Output what the records say, word for word, with no images.

..........

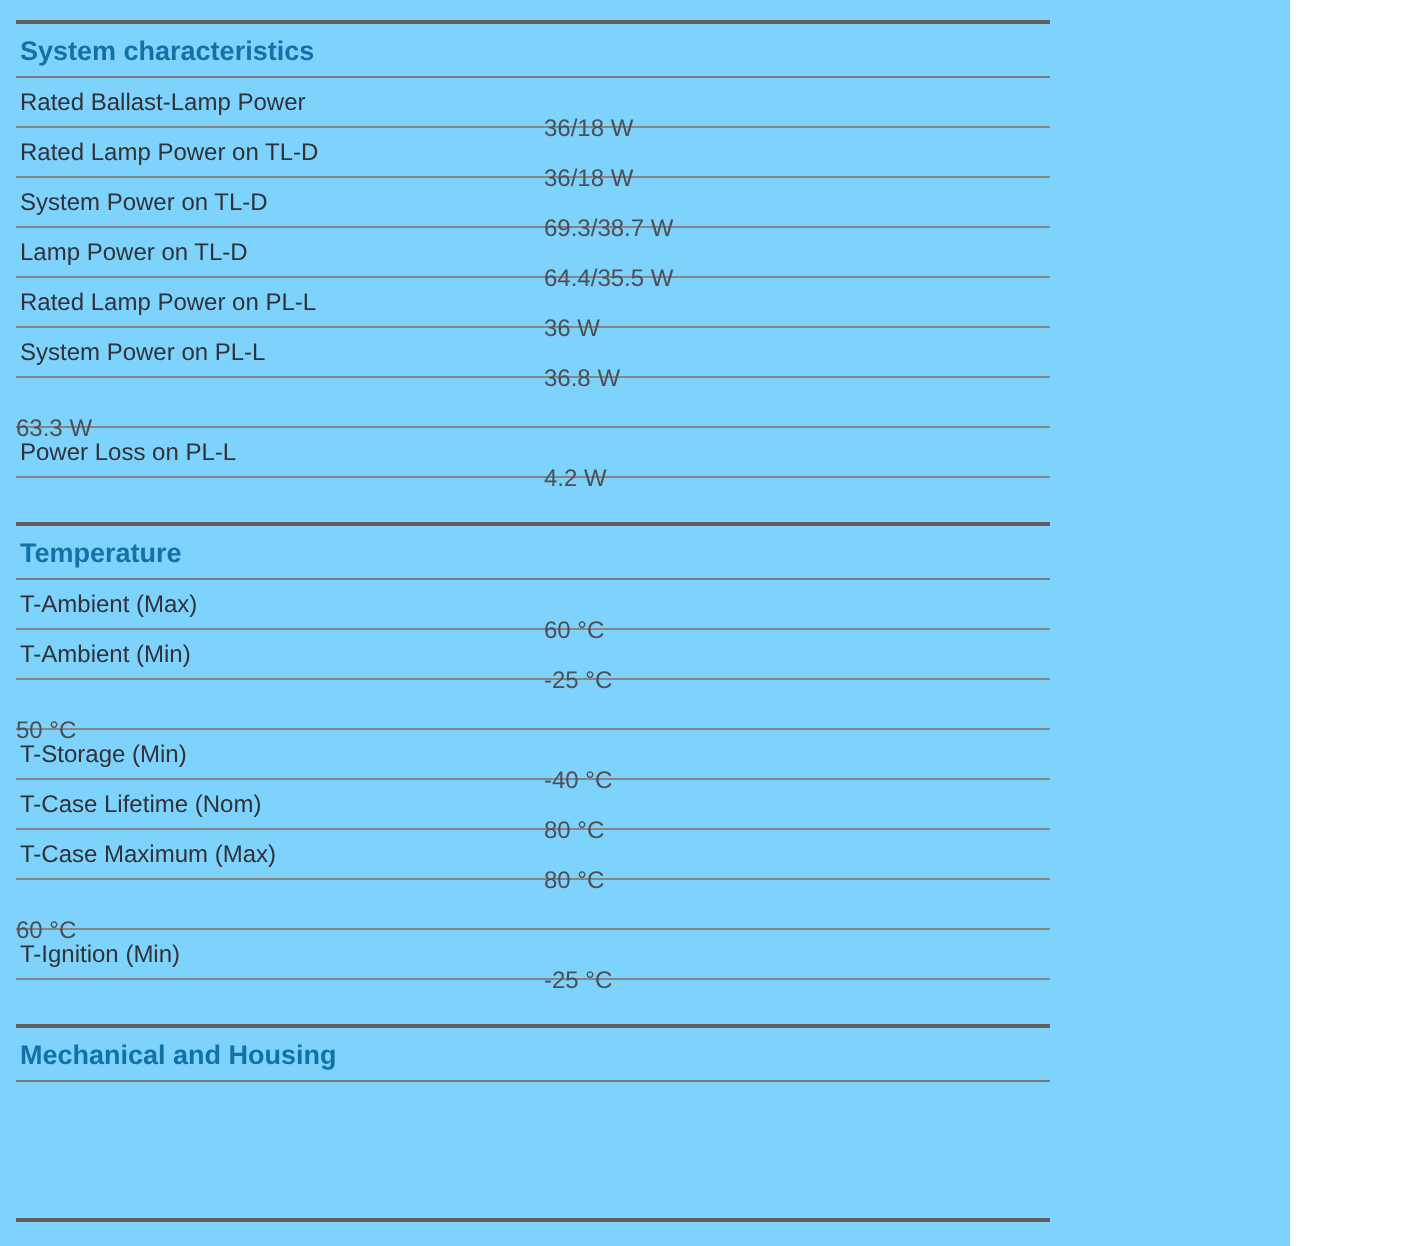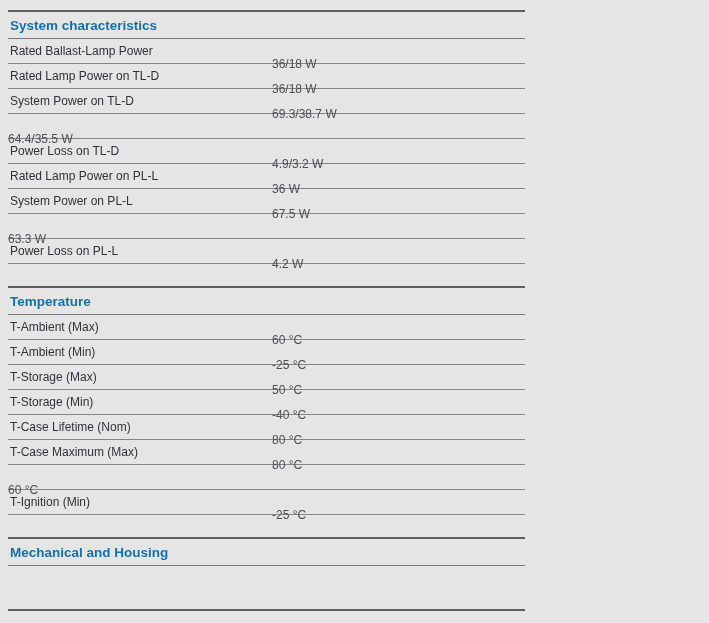"System characteristics" .page { background: #e5e5e5 -> #7dd3fc; width: 709px -> 645px }
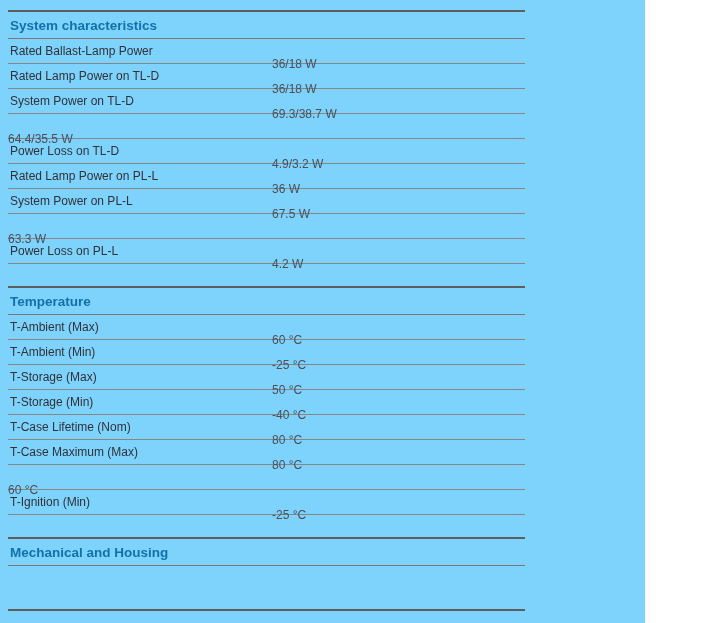"Lamp Power on TL-D" span.label { html: none -> <span>Lamp Power on TL-D</span> }
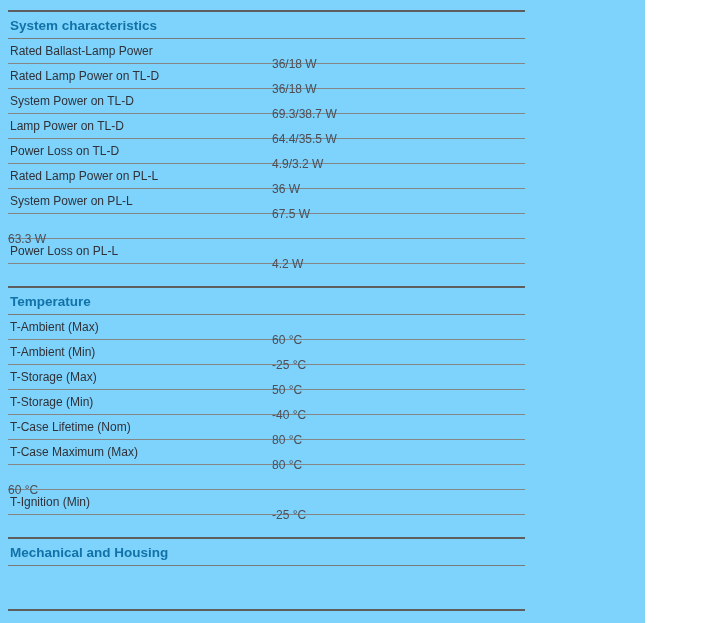"Power Loss on TL-D" div.row { html: <div> <span>Power Loss on TL-D</span> <span>4.9/3.2 W</span> </div> -> none }
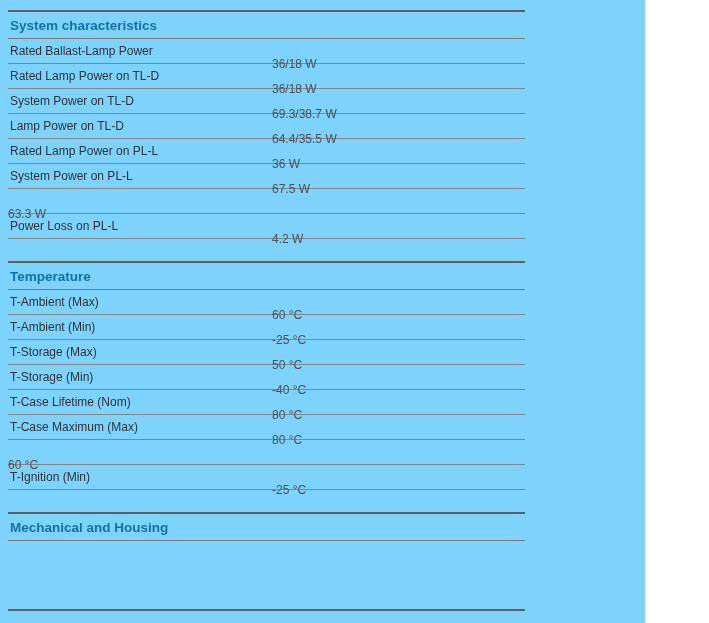"67.5 W" span.value { text: 67.5 -> 36.8 }
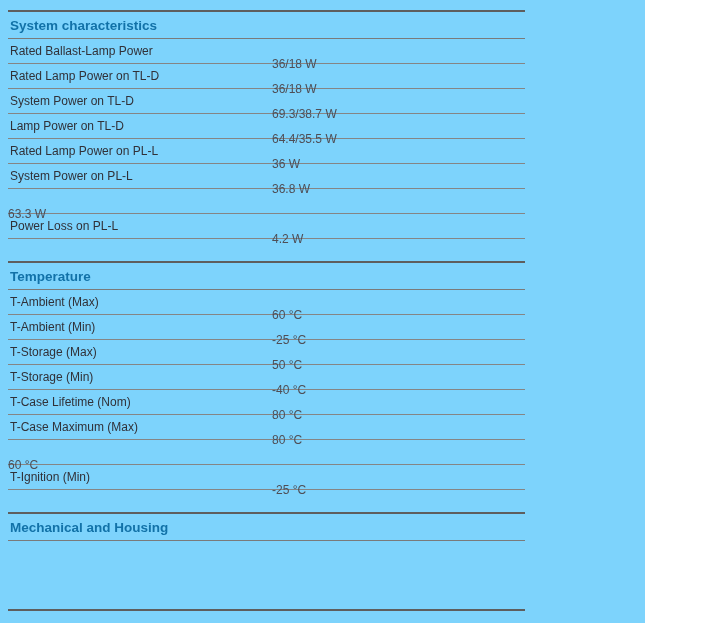"T-Storage (Max)" span.label { html: <span>T-Storage (Max)</span> -> none }
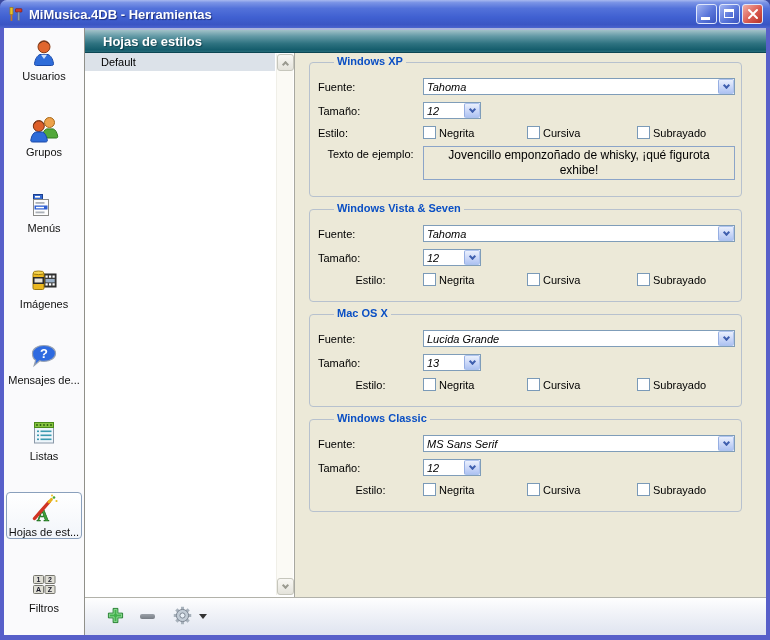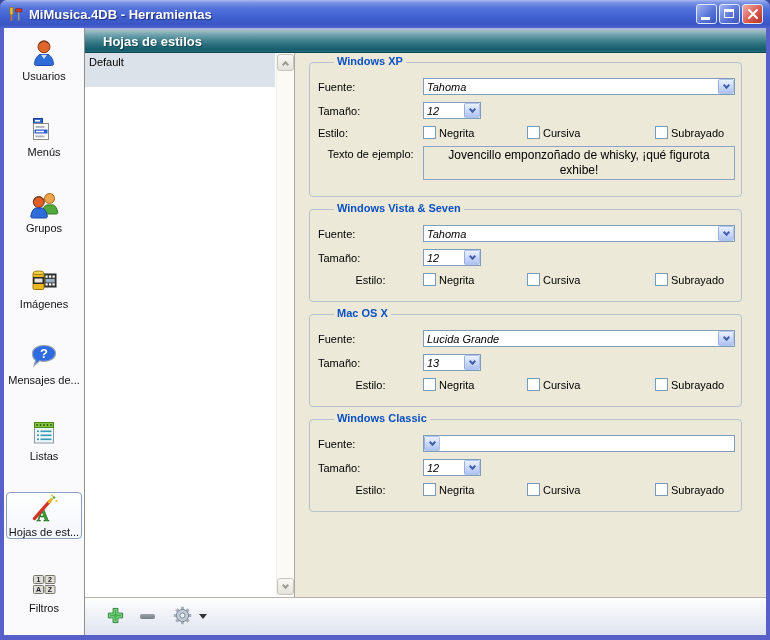"Default" .list-item { height: 34px -> 18px; padding-left: 4px -> 16px }
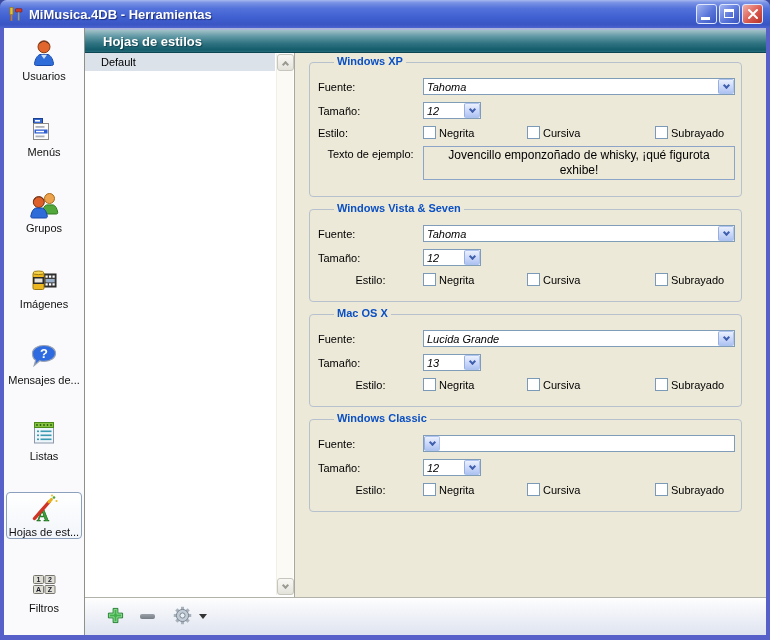"Cursiva" .cbgroup.c2 { width: 128px -> 110px }
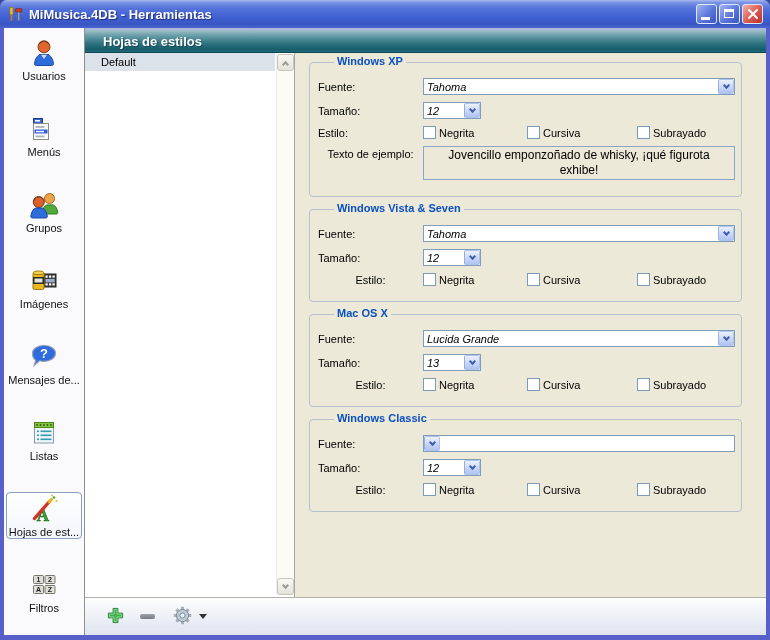"Menús" div.side-item { order: before "Grupos" -> after "Grupos" }
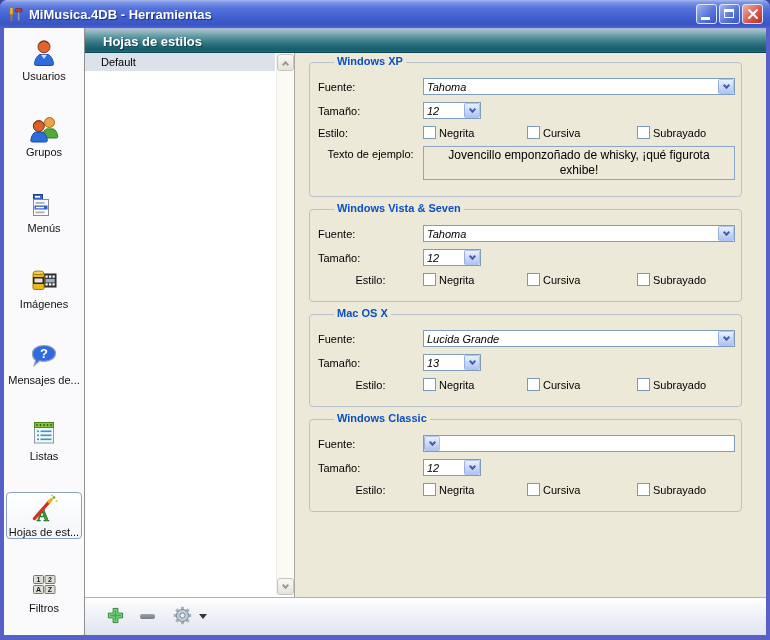"MS Sans Serif" span.val { html: none -> <span>MS Sans Serif</span> }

..........

**TASK SOLUTION**.
"System characteristics" .page { background: #e5e5e5 -> #7dd3fc; width: 709px -> 645px }
"Lamp Power on TL-D" span.label { html: none -> <span>Lamp Power on TL-D</span> }
"Power Loss on TL-D" div.row { html: <div> <span>Power Loss on TL-D</span> <span>4.9/3.2 W</span> </div> -> none }
"67.5 W" span.value { text: 67.5 -> 36.8 }
"T-Storage (Max)" span.label { html: <span>T-Storage (Max)</span> -> none }
"Default" .list-item { height: 34px -> 18px; padding-left: 4px -> 16px }
"Cursiva" .cbgroup.c2 { width: 128px -> 110px }
"Menús" div.side-item { order: before "Grupos" -> after "Grupos" }
"MS Sans Serif" span.val { html: none -> <span>MS Sans Serif</span> }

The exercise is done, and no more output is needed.